In schools across the country, about one-third of students are behind grade level in reading, demonstrating the need for literacy interventions. Even in Massachusetts, which consistently ranks at the top of various education metrics, this crisis plagues students and educators. While there have always been students who struggle, the COVID-19 pandemic widened existing gaps and made it harder for many to catch up.

We saw this play out at Boston Collegiate Charter School, which serves a socio-economically and racially diverse population of 700 students in grades 5 through 12, as more and more students struggled to stay afloat in their English Language Arts classes. Many students were entering our school without foundational reading skills, and our typical approaches — leveraging rigorous curriculum and scaffolding grade-level texts — weren’t yielding the usual results.

We needed something new, and the strategies we tried and refined this year revealed a lot about our students, our instruction, and what could work for other schools grappling with the same challenges.

The issues with reading have become most acute in our upper grades. We accept new students every year through grade 10, and we’ve found that older students tend to be even further behind in their reading than those entering in fifth or sixth grade. For example, in our 10th grade English class, we have some students reading Antigone, forming thesis statements about the nature of power and loyalty, while others are struggling to decode the meaning of most of the words on each page.

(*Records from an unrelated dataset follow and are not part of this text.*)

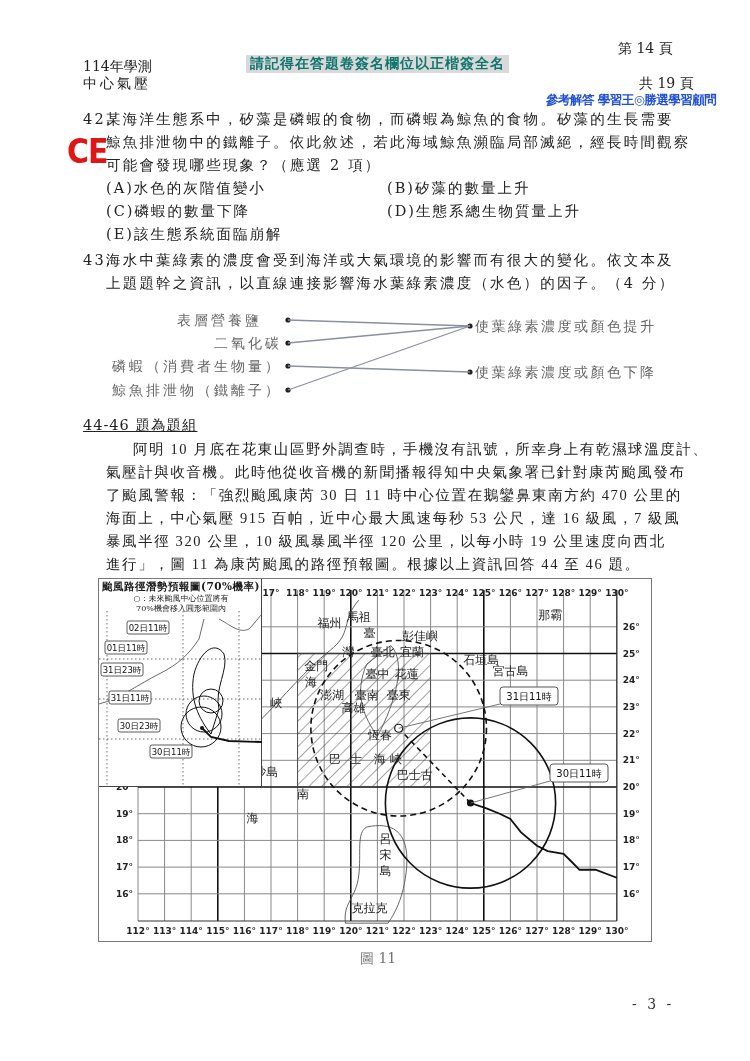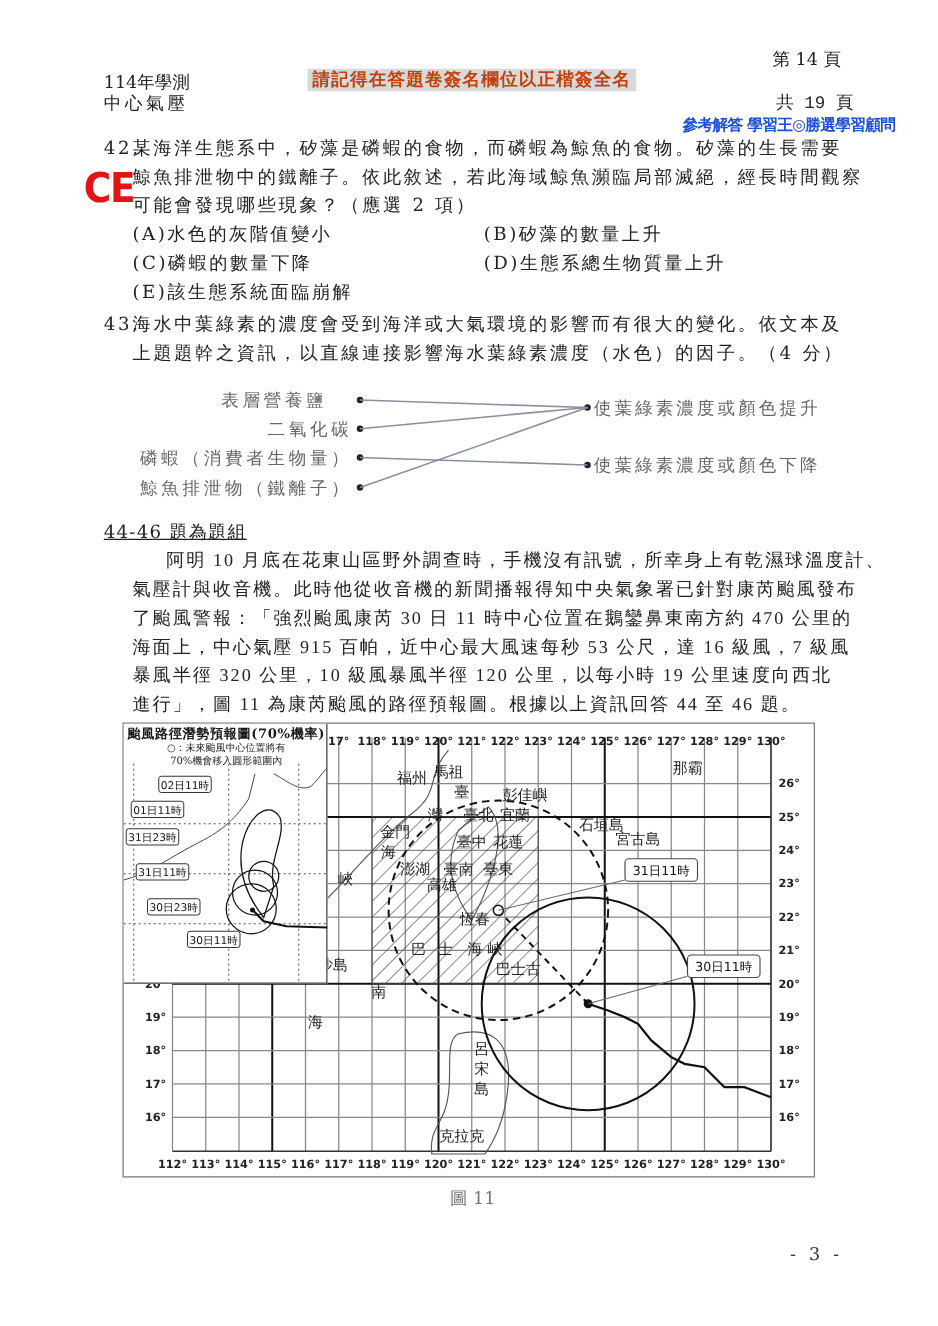--- a/index.html
+++ b/index.html
@@ -1,41 +1,41 @@
 <!DOCTYPE html>
 <html><head>
 <meta charset="utf-8">
 <style>
   html, body { margin:0; padding:0; background:#ffffff; }
   body { width:750px; height:1061px; position:relative; overflow:hidden;
          font-family:"DejaVu Serif","Liberation Serif",serif; color:#1a1a1a; }
   .abs { position:absolute; }
   .hdr { font-size:14px; line-height:18px; color:#222; }
-  .banner { background:#d9d9d9; padding:0 4px; font-size:14px; letter-spacing:1px; font-weight:bold; color:#c2410c; }
+  .banner { background:#d9d9d9; padding:0 4px; font-size:14px; letter-spacing:1px; font-weight:bold; color:#0f766e; }
   .promo { font-family:"DejaVu Sans","Liberation Sans",sans-serif; font-size:12.5px; font-weight:bold; color:#1f4fd6; letter-spacing:-0.5px; }
   .q { font-size:14.5px; line-height:22.5px; letter-spacing:2.2px; color:#222; }
   .opt { font-size:14.5px; line-height:22.5px; letter-spacing:2px; color:#222; }
   .ce { font-family:"DejaVu Sans","Liberation Sans",sans-serif; font-weight:bold; font-size:30px; color:#e01515; letter-spacing:-1px; transform:scaleY(1.1); }
   .para { font-size:14.5px; line-height:23.5px; letter-spacing:1.6px; color:#222; text-align:justify;font-family:Liberation Serif, serif; }
   .match-l { font-family:"DejaVu Sans","Liberation Sans",sans-serif; font-size:14px; letter-spacing:3px; color:#666; text-align:right; white-space:nowrap; }
   .match-r { font-family:"DejaVu Sans","Liberation Sans",sans-serif; font-size:14px; letter-spacing:2.5px; color:#666; white-space:nowrap; }
   .group-title { font-size:14.5px; text-decoration:underline; letter-spacing:1px; color:#222; }
   .caption { font-size:14px; color:#737373; }
   .pgnum { font-size:14px; color:#333; letter-spacing:3px; }
   .map-frame { position:absolute; left:98px; top:578px; width:554px; height:364px; border:1.5px solid #777; box-sizing:border-box; background:#fff; }
   svg text { font-family:"DejaVu Sans","Liberation Sans",sans-serif; }
 </style>
 </head>
 <body>
 
 <div class="abs hdr" style="left:83px;top:57px;">114年學測</div>
 <div class="abs hdr" style="left:83px;top:74px;letter-spacing:3px;">中心氣壓</div>
 <div class="abs banner" style="left:246px;top:55px;">請記得在答題卷簽名欄位以正楷簽全名</div>
 <div class="abs hdr" style="left:618px;top:39px;">第 14 頁</div>
-<div class="abs hdr" style="left:621px;top:74px;font-family:Liberation Mono, monospace;">共 19 頁</div>
+<div class="abs hdr" style="left:639px;top:74px;">共 19 頁</div>
 <div class="abs promo" style="left:546px;top:92px;">參考解答 學習王◎勝選學習顧問</div>
 
 <div class="abs q" style="left:83px;top:108px;">42.</div>
 <div class="abs ce" style="left:67px;top:134px;">CE</div>
 <div class="abs q" style="left:106px;top:108px;">某海洋生態系中，矽藻是磷蝦的食物，而磷蝦為鯨魚的食物。矽藻的生長需要</div>
 <div class="abs q" style="left:106px;top:131px;">鯨魚排泄物中的鐵離子。依此敘述，若此海域鯨魚瀕臨局部滅絕，經長時間觀察</div>
 <div class="abs q" style="left:106px;top:154px;">可能會發現哪些現象？（應選 2 項）</div>
 
 <div class="abs opt" style="left:106px;top:177px;"><span>(A)</span><span>水色的灰階值變小</span></div>
 <div class="abs opt" style="left:387px;top:177px;"><span>(B)</span><span>矽藻的數量上升</span></div>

In response, last year we launched a Literacy Working Group made up of interested teachers and school leaders. Our goal was to figure out how to meet the needs of our adolescent students, especially those significantly behind grade-level. As we explored existing research and strategies, we found plenty of literature on how to teach reading to elementary schoolers but saw substantial gaps when it came to older students.

We started by diving into frameworks like the Reading Comprehension Blueprint, Scarborough’s Reading Rope, and materials from Keys to Literacy. These models emphasize that literacy is multi-faceted: Phonics, background knowledge, vocabulary, syntax, and comprehension all work together to create strong readers. We identified the key areas we should be working on with students and then pulled in the broader school community to help with literacy interventions.